>>>>>

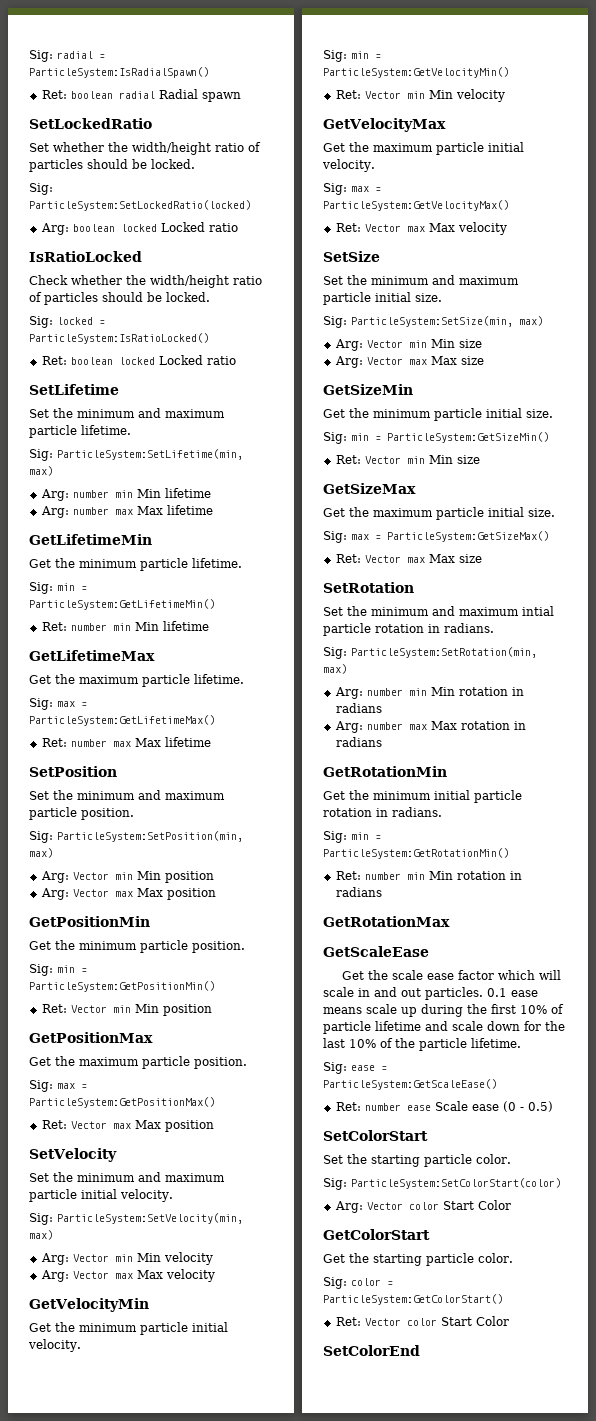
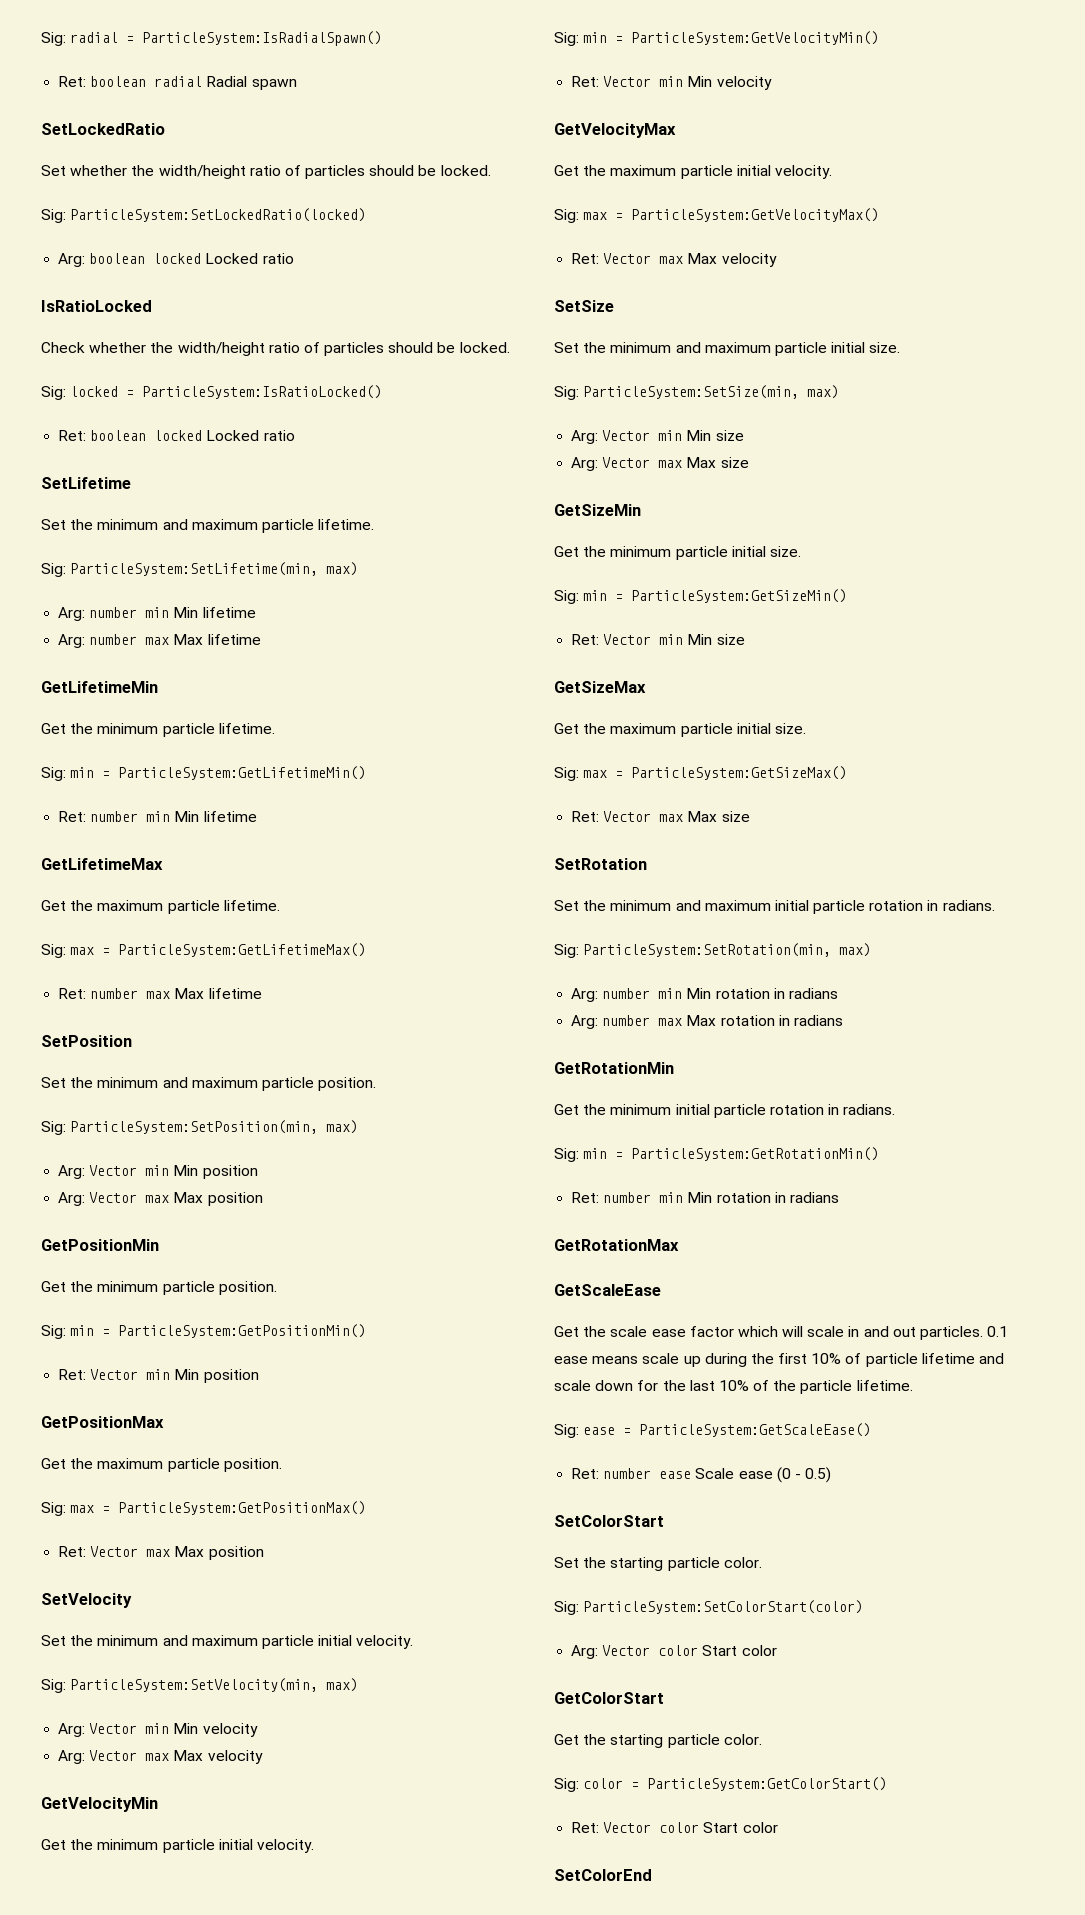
- Set the minimum and maximum intial particle rotation in radians.
+ Set the minimum and maximum initial particle rotation in radians.
- Arg: Vector color Start Color
+ Arg: Vector color Start color
- Ret: Vector color Start Color
+ Ret: Vector color Start color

<<<<<

> [Problem description]: Retype the records in full. Do not carry over the images.

> [Response area]:
- Set the minimum and maximum intial particle rotation in radians.
+ Set the minimum and maximum initial particle rotation in radians.
- Arg: Vector color Start Color
+ Arg: Vector color Start color
- Ret: Vector color Start Color
+ Ret: Vector color Start color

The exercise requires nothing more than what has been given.